EXERCISE: For the data below, give again exactly the lines from the one containing "Detoks: 1 -> 3" through the one containing "delivery date: 2023-03-28 -> 2023-04-04", both ends included, and no others.

SUPPLIED INFORMATION:
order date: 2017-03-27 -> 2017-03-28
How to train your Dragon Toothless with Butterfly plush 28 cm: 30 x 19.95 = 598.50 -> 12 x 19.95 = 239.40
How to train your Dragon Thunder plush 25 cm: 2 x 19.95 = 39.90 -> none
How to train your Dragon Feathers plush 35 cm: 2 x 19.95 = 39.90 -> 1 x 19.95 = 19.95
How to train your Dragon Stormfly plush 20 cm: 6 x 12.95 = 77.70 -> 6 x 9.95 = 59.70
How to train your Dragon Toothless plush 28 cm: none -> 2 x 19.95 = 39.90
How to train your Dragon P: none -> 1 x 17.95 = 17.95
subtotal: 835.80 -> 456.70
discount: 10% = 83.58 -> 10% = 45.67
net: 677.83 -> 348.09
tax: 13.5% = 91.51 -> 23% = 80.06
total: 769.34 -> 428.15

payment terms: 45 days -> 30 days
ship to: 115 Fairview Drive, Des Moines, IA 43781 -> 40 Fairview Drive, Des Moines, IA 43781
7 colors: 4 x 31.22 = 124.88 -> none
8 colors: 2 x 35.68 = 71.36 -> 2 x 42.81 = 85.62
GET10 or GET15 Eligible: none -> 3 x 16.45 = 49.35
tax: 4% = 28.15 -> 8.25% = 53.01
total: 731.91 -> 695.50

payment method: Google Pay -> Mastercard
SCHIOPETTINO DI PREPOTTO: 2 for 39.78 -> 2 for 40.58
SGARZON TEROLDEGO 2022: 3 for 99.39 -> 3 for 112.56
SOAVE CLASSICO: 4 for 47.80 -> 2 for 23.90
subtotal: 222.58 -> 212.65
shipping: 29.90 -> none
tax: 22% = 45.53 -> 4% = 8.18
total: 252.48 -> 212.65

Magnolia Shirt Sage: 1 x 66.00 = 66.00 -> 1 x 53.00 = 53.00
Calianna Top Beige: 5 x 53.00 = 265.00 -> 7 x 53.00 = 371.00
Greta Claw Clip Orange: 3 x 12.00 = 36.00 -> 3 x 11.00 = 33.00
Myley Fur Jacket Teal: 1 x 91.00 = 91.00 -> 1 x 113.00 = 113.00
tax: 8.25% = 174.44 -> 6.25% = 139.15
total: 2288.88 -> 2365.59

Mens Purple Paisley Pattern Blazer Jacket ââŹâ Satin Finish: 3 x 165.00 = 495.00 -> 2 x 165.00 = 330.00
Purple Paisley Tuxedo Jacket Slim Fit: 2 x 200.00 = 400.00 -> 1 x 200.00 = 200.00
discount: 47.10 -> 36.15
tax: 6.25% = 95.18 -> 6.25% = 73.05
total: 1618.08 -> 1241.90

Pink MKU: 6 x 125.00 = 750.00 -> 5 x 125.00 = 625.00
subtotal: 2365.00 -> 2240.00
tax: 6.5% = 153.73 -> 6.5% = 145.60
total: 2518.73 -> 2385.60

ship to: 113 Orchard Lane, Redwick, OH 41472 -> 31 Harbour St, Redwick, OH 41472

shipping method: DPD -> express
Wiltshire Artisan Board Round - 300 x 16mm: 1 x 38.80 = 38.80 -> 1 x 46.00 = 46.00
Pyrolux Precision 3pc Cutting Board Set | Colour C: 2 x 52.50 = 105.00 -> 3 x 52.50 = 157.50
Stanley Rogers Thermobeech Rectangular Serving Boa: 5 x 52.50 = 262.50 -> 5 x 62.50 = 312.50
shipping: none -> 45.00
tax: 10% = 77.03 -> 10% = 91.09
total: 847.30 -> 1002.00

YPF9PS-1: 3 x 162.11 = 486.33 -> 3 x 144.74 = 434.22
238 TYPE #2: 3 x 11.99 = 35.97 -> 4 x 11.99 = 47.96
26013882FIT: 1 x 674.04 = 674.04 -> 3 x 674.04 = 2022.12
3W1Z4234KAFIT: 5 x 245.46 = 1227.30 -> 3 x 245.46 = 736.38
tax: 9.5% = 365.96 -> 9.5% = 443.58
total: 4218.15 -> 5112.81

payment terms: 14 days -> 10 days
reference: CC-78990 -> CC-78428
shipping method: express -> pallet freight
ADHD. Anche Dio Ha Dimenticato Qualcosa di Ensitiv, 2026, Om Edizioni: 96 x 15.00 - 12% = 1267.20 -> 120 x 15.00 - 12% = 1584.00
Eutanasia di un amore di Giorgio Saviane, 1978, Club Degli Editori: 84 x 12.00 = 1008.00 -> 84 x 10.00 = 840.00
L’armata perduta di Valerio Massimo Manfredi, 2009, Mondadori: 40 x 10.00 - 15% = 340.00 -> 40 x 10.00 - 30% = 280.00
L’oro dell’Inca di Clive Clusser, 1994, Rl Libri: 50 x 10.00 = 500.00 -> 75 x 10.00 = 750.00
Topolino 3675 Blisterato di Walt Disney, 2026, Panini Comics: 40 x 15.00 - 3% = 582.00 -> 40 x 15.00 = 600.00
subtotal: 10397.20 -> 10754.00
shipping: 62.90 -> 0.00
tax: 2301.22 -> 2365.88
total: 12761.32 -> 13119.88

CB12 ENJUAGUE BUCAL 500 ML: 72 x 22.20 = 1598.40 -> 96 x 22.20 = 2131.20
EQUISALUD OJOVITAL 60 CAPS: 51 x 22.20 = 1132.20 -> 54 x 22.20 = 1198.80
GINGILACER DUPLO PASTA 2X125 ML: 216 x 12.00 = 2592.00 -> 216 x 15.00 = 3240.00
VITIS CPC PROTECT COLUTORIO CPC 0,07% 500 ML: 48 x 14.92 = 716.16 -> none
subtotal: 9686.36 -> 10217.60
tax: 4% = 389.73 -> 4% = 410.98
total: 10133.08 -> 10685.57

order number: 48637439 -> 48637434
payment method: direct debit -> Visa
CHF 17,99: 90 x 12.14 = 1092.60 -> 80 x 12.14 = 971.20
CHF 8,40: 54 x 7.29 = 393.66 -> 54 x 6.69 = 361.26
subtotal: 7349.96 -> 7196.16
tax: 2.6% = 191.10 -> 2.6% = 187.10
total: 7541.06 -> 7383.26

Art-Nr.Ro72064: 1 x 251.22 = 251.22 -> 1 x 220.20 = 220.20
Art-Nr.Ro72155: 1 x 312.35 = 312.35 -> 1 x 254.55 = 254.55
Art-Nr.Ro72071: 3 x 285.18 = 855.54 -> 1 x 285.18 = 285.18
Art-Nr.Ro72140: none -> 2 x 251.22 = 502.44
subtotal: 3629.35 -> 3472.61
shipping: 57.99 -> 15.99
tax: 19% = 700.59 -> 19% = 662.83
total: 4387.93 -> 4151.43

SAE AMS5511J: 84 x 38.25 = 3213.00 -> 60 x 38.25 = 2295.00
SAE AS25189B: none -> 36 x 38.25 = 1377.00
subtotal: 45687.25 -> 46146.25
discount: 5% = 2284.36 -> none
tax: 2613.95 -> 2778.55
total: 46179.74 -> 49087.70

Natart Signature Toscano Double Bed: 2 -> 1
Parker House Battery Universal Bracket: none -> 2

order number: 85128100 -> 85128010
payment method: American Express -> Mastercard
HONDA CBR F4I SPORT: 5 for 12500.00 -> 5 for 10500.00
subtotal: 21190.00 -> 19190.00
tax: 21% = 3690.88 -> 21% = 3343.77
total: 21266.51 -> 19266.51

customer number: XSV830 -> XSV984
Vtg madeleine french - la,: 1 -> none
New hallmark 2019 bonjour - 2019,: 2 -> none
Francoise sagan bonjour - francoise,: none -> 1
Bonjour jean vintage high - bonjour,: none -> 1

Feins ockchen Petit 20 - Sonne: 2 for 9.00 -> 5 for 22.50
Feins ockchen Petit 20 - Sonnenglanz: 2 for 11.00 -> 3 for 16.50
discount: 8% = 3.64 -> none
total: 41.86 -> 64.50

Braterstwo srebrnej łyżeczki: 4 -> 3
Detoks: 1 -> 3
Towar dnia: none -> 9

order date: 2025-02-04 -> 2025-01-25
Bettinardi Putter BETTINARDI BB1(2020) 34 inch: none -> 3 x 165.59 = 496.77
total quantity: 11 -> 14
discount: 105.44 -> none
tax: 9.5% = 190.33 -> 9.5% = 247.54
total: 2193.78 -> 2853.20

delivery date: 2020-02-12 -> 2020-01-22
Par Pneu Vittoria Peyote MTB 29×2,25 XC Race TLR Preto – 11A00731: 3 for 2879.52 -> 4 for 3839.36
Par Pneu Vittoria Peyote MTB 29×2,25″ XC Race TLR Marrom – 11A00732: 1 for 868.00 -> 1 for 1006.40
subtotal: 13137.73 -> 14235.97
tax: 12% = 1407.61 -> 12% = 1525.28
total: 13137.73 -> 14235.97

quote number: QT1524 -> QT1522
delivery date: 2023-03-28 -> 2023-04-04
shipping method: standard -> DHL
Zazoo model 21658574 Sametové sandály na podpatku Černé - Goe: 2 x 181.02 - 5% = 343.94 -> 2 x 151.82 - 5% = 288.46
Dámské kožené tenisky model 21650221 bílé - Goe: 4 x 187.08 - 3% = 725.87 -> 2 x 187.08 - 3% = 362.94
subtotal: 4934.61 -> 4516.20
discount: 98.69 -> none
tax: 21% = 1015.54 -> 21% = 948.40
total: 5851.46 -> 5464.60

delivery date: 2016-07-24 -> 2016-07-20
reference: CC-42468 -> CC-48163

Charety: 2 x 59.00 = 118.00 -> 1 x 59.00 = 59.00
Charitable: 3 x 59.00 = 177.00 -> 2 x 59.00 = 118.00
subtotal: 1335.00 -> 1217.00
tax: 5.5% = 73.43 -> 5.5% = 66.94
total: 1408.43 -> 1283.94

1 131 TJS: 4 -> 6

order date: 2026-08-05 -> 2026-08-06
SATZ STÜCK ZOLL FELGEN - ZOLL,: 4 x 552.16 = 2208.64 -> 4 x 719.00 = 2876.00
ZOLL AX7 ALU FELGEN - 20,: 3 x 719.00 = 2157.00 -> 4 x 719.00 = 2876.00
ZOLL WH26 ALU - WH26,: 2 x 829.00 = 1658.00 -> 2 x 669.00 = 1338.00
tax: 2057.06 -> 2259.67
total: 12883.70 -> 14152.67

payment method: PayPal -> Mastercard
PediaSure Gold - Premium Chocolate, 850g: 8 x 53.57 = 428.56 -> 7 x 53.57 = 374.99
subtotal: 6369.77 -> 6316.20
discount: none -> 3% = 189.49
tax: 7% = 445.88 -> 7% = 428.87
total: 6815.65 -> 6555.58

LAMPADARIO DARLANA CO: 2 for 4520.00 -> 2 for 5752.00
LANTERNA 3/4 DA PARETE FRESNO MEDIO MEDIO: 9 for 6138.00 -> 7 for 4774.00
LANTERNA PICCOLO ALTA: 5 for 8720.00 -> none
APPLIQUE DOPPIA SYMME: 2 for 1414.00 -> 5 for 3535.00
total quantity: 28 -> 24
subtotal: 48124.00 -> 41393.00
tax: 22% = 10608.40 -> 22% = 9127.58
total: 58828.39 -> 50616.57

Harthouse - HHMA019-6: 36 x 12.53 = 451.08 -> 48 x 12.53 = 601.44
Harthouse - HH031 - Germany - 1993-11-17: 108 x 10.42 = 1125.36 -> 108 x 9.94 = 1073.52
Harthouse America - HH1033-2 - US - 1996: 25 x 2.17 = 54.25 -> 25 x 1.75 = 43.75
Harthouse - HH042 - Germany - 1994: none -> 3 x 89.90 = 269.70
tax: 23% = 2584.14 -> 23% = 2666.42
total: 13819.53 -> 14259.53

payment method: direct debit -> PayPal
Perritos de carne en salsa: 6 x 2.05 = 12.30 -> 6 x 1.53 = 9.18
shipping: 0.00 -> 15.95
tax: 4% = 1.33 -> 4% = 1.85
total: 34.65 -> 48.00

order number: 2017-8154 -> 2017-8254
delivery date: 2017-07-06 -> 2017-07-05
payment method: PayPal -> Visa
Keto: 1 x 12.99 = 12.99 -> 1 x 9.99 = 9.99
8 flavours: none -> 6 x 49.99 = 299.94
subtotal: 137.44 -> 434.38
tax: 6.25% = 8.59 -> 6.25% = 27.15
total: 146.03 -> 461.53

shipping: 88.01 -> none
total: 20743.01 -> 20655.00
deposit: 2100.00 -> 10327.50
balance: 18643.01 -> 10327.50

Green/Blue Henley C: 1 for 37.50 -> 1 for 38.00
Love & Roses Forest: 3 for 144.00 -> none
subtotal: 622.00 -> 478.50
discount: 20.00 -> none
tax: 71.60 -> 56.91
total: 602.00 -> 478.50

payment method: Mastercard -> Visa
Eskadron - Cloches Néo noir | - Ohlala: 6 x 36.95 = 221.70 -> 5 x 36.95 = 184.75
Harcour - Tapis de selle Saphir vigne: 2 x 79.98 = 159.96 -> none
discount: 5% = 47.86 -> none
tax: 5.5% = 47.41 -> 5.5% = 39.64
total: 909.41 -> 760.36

TASK SOLUTION:
Detoks: 1 -> 3
Towar dnia: none -> 9

order date: 2025-02-04 -> 2025-01-25
Bettinardi Putter BETTINARDI BB1(2020) 34 inch: none -> 3 x 165.59 = 496.77
total quantity: 11 -> 14
discount: 105.44 -> none
tax: 9.5% = 190.33 -> 9.5% = 247.54
total: 2193.78 -> 2853.20

delivery date: 2020-02-12 -> 2020-01-22
Par Pneu Vittoria Peyote MTB 29×2,25 XC Race TLR Preto – 11A00731: 3 for 2879.52 -> 4 for 3839.36
Par Pneu Vittoria Peyote MTB 29×2,25″ XC Race TLR Marrom – 11A00732: 1 for 868.00 -> 1 for 1006.40
subtotal: 13137.73 -> 14235.97
tax: 12% = 1407.61 -> 12% = 1525.28
total: 13137.73 -> 14235.97

quote number: QT1524 -> QT1522
delivery date: 2023-03-28 -> 2023-04-04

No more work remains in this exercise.